Drug death rates are nearly three times that of the UK average and we need an open and honest discussion in which no potential solution is off the table. There is much we can do with the powers we have to address drug dependency. But international evidence points to safe consumption facilities as being the single most effective intervention to reduce drug fatalities. The lives of thousands of people in Glasgow depend on finding sustainable and practical solutions to this crisis. The UK Government hold the keys to that solution.

We face significant challenges as a city in relation to levels of worklessness, poor physical and mental health, and in-work poverty and those who need assistance most are the very individuals and families being systematically and ideologically hammered worst by welfare reform.

Glasgow City Council continues to spend millions of pounds mitigating against some of the impact of welfare reforms. Just last week I visited one of the many programmes running throughout the school holidays providing nutritional food for children of all ages - a necessary intervention from the Council but one that we should not be having to make.

Meanwhile, asylum seekers who have reached the end of the process are being evicted from their homes and left destitute on our streets, whilst promises of financial assistance made to this city from our former Secretary of State for Scotland following the Sauchiehall Street fires have never been fulfilled.

And any kind of Brexit, let alone the No Deal Mr Johnson is gearing up for, will inflict untold damage on this strong Remain voting city: on our economic and social well-being, our reputation, and the thousands of jobs dependent on the EU.

To date, we have had only a response from the Work and Pensions Secretary, Amber Rudd, defending her welfare reforms and refusing our invite to Glasgow.

Frankly, the tired and hollow Tory catcalls about “the day job” are now so threadbare as to be offensive. These issues, the lives of our citizens, are the day job. And as we concentrate our efforts and energies on improving those lives it often feels we do so with both hands tied behind our collective backs.

During his party’s leadership race, one of the City’s Conservative councillors said the gauge for choosing his preferred candidate was whether they would be well received in Glasgow’s east end.

Some of those on the Council’s Conservative benches represent the communities impacted the most by drug deaths, worklessness and poor health.
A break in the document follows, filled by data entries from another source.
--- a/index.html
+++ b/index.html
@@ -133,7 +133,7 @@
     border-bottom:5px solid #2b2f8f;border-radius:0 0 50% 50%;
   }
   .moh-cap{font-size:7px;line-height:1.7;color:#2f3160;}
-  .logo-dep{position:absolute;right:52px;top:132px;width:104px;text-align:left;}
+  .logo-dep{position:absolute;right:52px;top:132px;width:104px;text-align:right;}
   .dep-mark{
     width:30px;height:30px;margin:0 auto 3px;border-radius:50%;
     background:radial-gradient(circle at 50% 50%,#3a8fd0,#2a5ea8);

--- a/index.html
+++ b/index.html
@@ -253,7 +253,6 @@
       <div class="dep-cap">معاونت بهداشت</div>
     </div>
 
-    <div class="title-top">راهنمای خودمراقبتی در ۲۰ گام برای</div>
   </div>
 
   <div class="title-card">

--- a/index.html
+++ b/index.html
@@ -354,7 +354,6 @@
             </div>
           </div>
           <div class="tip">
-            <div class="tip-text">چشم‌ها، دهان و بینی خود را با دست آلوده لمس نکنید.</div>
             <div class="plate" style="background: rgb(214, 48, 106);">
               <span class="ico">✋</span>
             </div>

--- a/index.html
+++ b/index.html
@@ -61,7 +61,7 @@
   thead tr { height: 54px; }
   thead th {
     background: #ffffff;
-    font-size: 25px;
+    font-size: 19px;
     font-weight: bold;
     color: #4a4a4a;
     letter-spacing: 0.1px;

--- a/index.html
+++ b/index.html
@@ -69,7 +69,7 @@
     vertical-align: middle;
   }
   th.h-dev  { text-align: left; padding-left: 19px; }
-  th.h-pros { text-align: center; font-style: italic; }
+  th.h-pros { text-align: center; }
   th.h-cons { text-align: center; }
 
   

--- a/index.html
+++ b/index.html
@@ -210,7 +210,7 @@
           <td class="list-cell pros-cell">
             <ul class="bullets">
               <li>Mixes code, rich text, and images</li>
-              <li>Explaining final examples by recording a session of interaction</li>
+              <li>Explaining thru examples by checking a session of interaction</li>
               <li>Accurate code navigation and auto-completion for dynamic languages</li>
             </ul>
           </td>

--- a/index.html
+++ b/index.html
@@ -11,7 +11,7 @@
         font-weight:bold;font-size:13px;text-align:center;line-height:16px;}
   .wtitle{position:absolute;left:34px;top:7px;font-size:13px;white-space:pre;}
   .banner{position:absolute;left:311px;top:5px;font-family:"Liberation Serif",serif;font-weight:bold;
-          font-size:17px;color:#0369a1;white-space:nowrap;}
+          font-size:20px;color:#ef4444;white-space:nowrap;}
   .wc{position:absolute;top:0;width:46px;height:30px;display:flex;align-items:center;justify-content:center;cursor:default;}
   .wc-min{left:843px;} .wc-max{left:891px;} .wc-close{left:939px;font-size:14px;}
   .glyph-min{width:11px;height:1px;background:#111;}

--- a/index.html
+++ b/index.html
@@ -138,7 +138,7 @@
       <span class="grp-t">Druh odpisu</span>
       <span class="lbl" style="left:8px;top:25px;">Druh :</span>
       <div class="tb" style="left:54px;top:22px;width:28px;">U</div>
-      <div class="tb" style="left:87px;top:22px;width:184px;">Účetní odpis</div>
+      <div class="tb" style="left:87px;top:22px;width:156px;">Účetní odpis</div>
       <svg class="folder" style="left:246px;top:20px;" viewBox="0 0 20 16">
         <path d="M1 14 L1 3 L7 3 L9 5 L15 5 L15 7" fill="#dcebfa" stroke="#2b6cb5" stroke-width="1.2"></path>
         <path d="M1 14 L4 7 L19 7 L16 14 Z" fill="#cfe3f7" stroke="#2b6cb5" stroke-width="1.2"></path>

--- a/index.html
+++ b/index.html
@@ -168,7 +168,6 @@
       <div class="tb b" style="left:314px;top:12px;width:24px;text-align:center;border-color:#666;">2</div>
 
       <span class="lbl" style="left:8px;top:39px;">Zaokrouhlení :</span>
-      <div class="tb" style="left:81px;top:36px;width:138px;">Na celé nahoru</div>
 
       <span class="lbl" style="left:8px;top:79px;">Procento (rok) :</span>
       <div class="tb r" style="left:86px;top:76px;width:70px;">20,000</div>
Their constituents, their neighbours, may well be affected.

Perhaps if they were to ask the new PM and his top team to visit the east end and act upon our challenges Glasgow might get a better response.

Unless, of course their leadership would rather do anything else than come face to face with the real life impacts of their disastrous policies.

Or that they’re ashamed of their party colleagues and the damage they inflict upon our city and its citizens.